**ACTIVITY**
Within the records below, find each line that holds the string "size", then copy it.

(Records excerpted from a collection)
....................
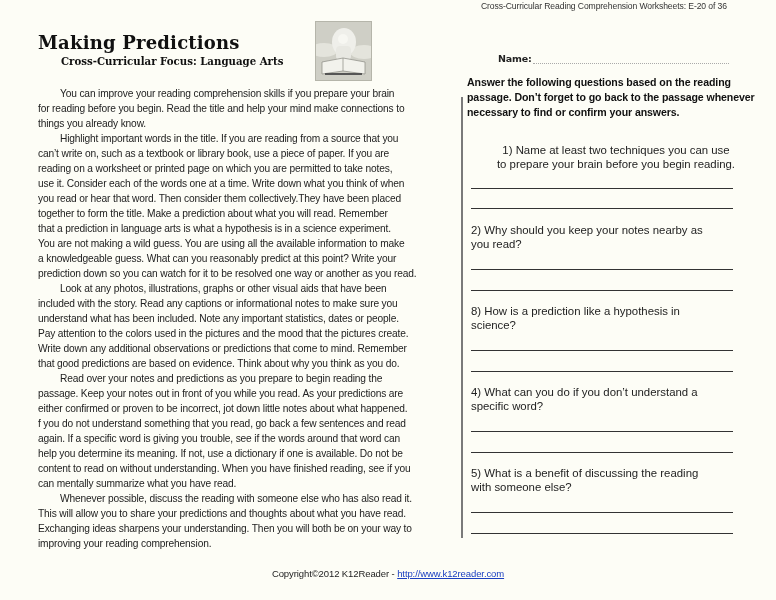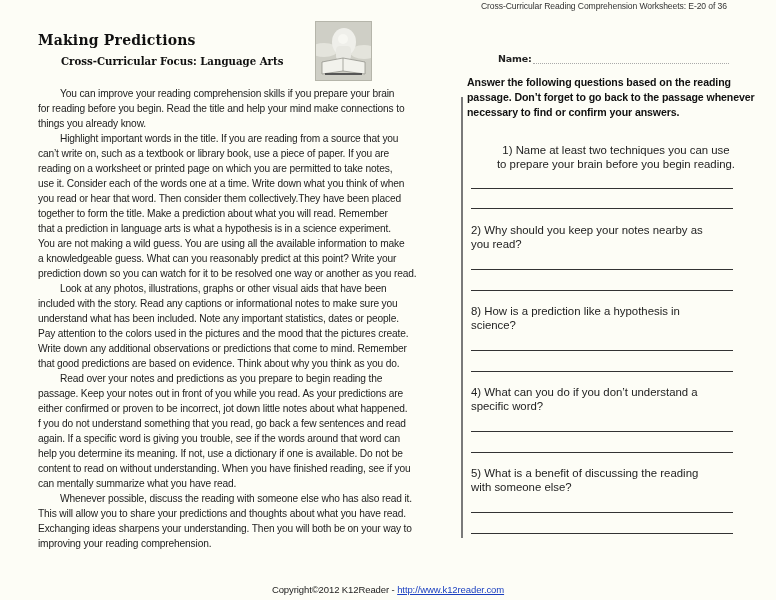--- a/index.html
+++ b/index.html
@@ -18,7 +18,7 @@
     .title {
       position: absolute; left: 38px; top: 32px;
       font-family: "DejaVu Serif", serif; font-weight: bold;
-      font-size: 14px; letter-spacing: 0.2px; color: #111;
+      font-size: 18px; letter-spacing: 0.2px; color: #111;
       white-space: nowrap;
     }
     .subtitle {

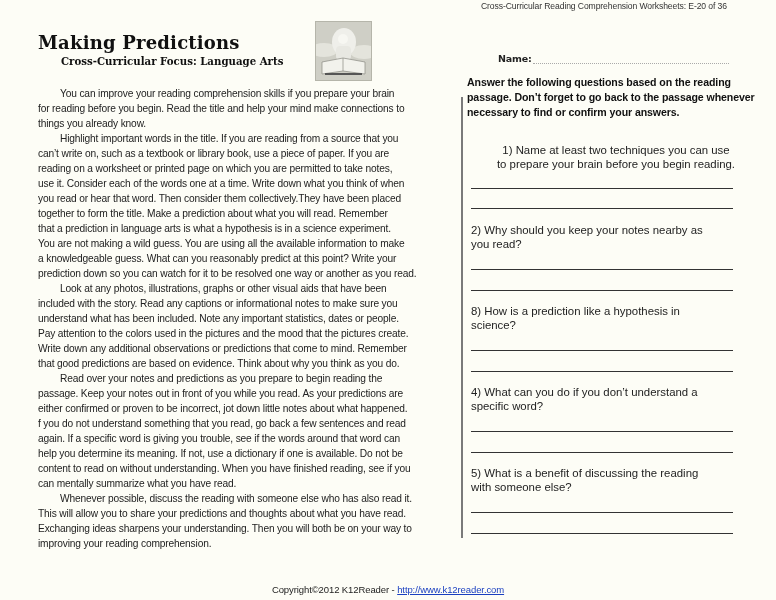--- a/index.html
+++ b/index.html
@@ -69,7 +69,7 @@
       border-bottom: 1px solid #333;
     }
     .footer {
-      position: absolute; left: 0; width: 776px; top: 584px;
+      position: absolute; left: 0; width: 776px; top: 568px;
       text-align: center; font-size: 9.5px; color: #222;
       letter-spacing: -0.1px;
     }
....................
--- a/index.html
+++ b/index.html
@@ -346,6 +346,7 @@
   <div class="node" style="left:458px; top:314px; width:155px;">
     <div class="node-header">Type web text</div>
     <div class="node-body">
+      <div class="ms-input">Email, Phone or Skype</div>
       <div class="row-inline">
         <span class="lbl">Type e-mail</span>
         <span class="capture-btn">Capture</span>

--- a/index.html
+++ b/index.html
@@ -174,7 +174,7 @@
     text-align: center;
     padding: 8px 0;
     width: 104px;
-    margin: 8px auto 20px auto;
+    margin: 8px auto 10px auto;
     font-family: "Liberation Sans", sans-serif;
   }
....................
**REPLY TO THE TASK**
-      font-size: 14px; letter-spacing: 0.2px; color: #111;
+      font-size: 18px; letter-spacing: 0.2px; color: #111;
       text-align: center; font-size: 9.5px; color: #222;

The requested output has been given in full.